Firstly, you make a hasty generalisation of me, and accuse me of claiming this was written by goat herders in guilt by association style straw manning. I have not said this. So that part of your argument is simply invalid,l and we can discard it.

So, on the one hand, you accept the clear ahistoricity of the text (which, incidentally, millions don’t. I have taught in places which teach it as fact). On the other, you claim some kind of veracity (without being explicit about this at all). It is somehow, one surmises, necessary in the journey to truth.

Well, for you perhaps. I wasn’t necessarily writing this for you.But let’s say that you are representative of the broad range of Judeo-Christian believers…

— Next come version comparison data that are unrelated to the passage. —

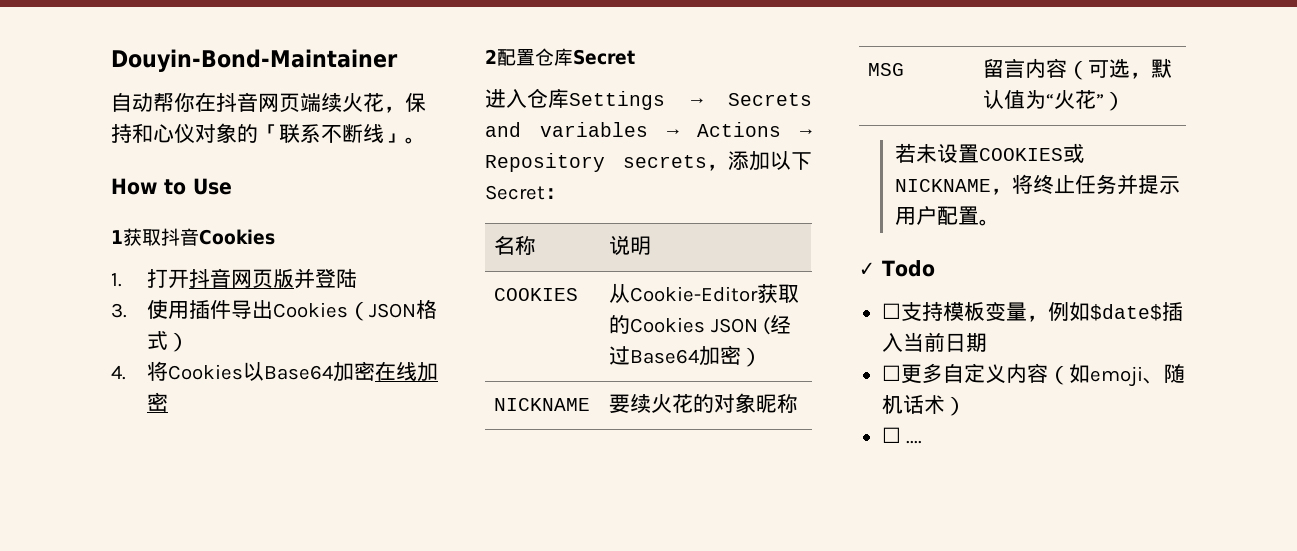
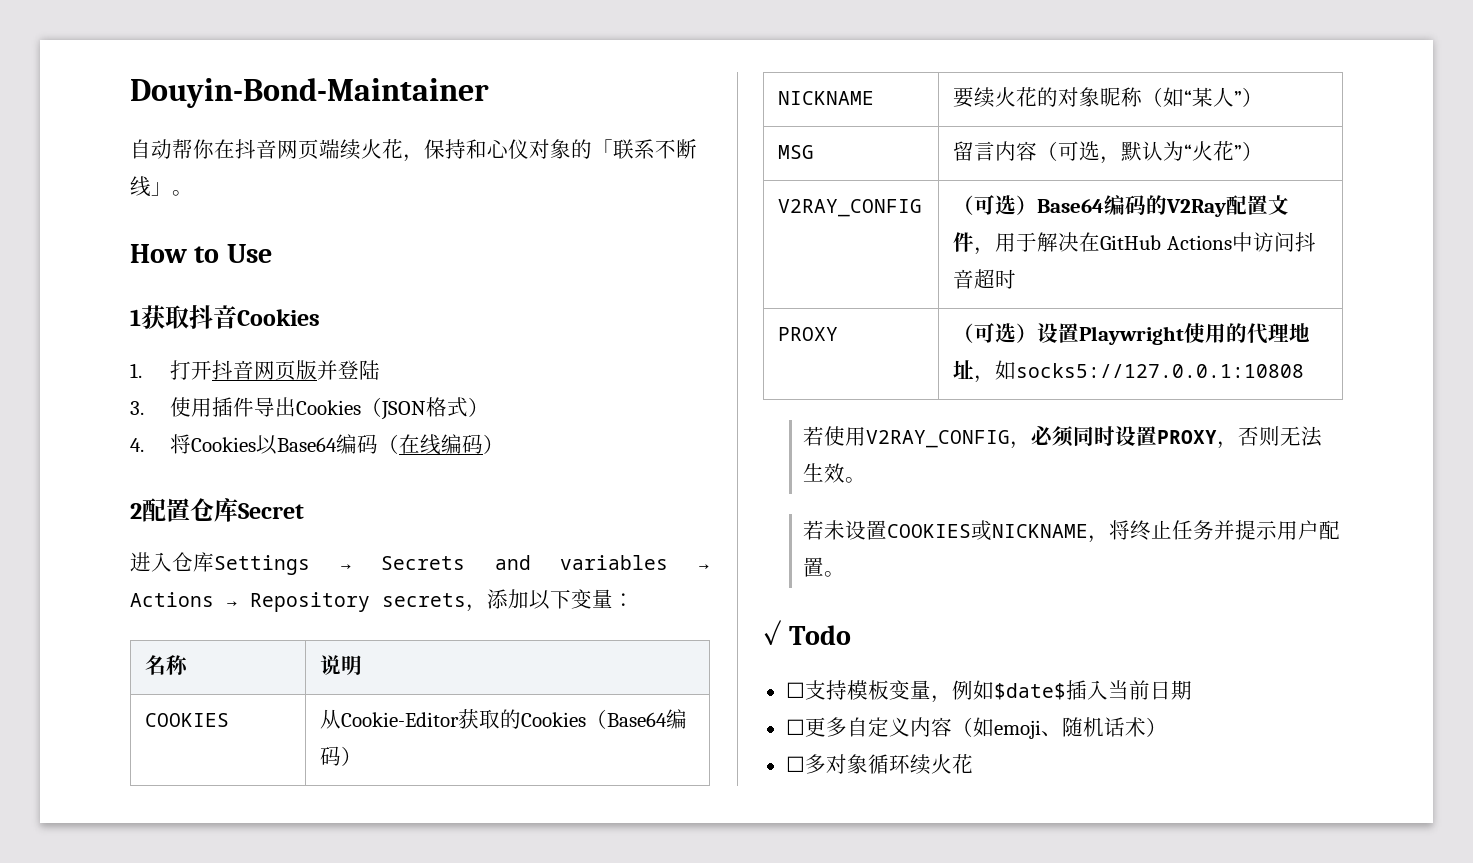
- 4.将Cookies以Base64加密在线加密
+ 4.将Cookies以Base64编码（在线编码）
- 进入仓库Settings → Secrets and variables → Actions → Repository secrets，添加以下Secret：
+ 进入仓库Settings → Secrets and variables → Actions → Repository secrets，添加以下变量：
- COOKIES | 从Cookie-Editor获取的Cookies JSON (经过Base64加密）
+ COOKIES | 从Cookie-Editor获取的Cookies（Base64编码）
- NICKNAME | 要续火花的对象昵称
+ NICKNAME | 要续火花的对象昵称（如“某人”）
- MSG | 留言内容（可选，默认值为“火花”）
+ MSG | 留言内容（可选，默认为“火花”）
+ V2RAY_CONFIG | （可选）Base64编码的V2Ray配置文件，用于解决在GitHub Actions中访问抖音超时
+ PROXY | （可选）设置Playwright使用的代理地址，如socks5://127.0.0.1:10808
+ 若使用V2RAY_CONFIG，必须同时设置PROXY，否则无法生效。
- ☐ ....
+ ☐多对象循环续火花

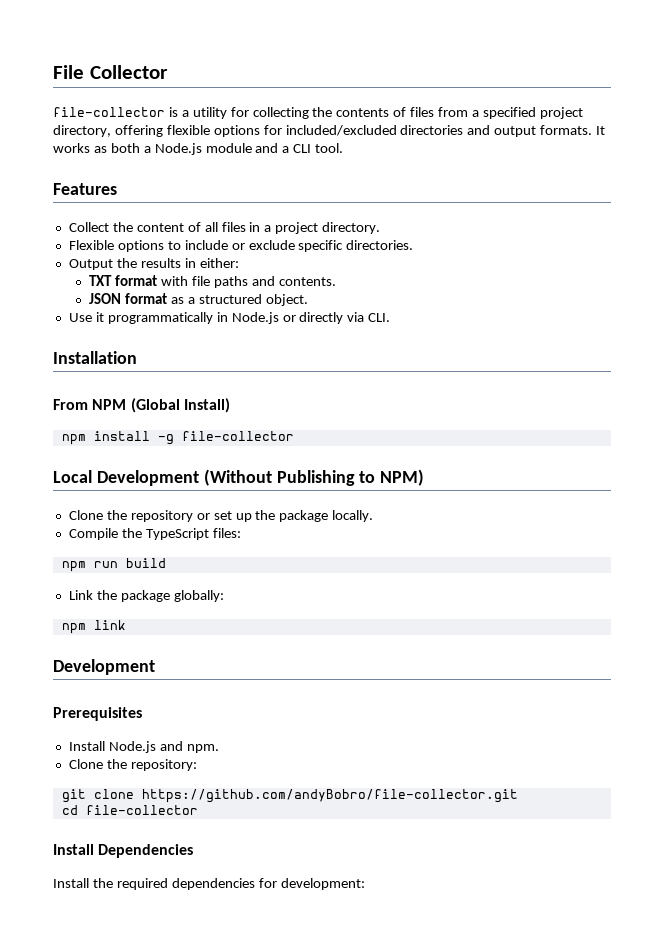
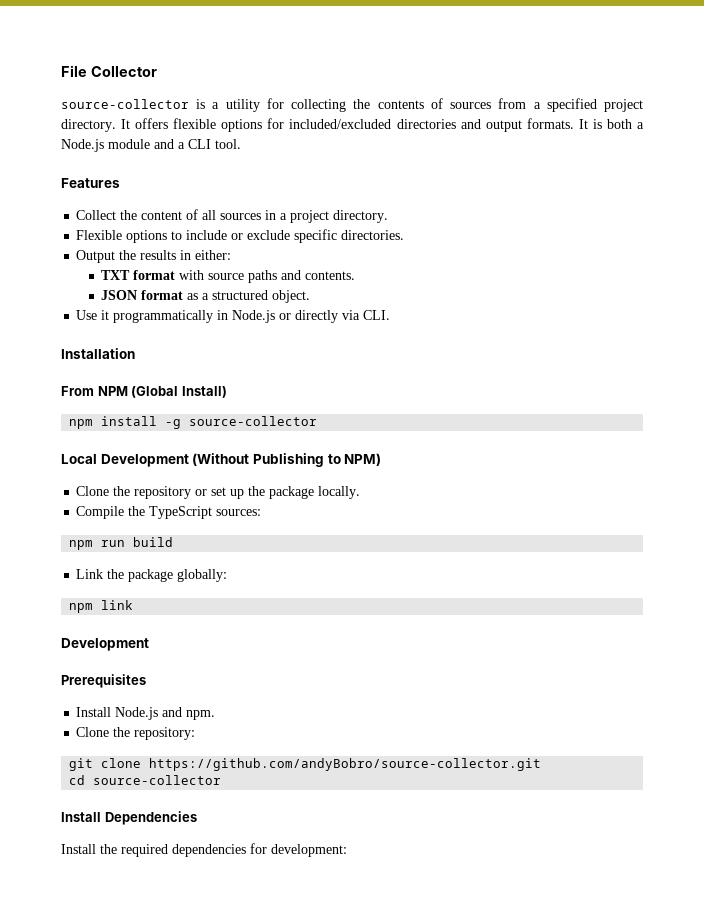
- file-collector is a utility for collecting the contents of files from a specified project directory, offering flexible options for included/excluded directories and output formats.
+ source-collector is a utility for collecting the contents of sources from a specified project directory. It offers flexible options for included/excluded directories and output formats.
- It works as both a Node.js module and a CLI tool.
+ It is both a Node.js module and a CLI tool.
- Collect the content of all files in a project directory.
+ Collect the content of all sources in a project directory.
- TXT format with file paths and contents.
+ TXT format with source paths and contents.
- npm install -g file-collector
+ npm install -g source-collector
- Compile the TypeScript files:
+ Compile the TypeScript sources:
- git clone https://github.com/andyBobro/file-collector.git
+ git clone https://github.com/andyBobro/source-collector.git
- cd file-collector
+ cd source-collector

Thing is, the Mosaic Law, the founding fathers of the Abrahamic faiths, provide both a historical and a theological pillar to the religions which, if ahistorical, means that the religions are really castles in the air with no foundation.

This is a similar sort of claim that Raymond Brown makes in the Birth of the Messiah, which I pick up in my “The Nativity: A Critical Examination” book. If there is no historical veracity to the claims of the person of Jesus (Moses etc), then on what can the theological claims be hung? If the claims of Moses are patently false, and the Hebrews were not enslaved, then how did Jesus come out of Egypt into a promised land in a Midrashic replay of Moses, as fulfilled prophecy? The Mosaic Laws delivered on Mt Sinai?TheNativity

etc etc.

Yes, you CAN strip away the historical claims with ease. But what does this leave you with? Rather an empty quest for truth. You admit that the events were impossible. So what is left? The theological claims become completely a-contextual. So how do we evaluate THOSE claims for truth? We have to do moral reasoning. But that cannot be so, since divine command theory (exemplified by these very texts) denies our ability to moral reason in such a way, otherwise God is not needed to ground morality, since moral reasoning will suffice.

But if this DCT approach requires ACTUAL commands (Mosaic Law and implied laws and moral proclamations from the Pentateuch), then you NEED these claims to be historically accurate!

Whatever case you seem to be trying to make appears to be doomed to failure in utilising the above methodology.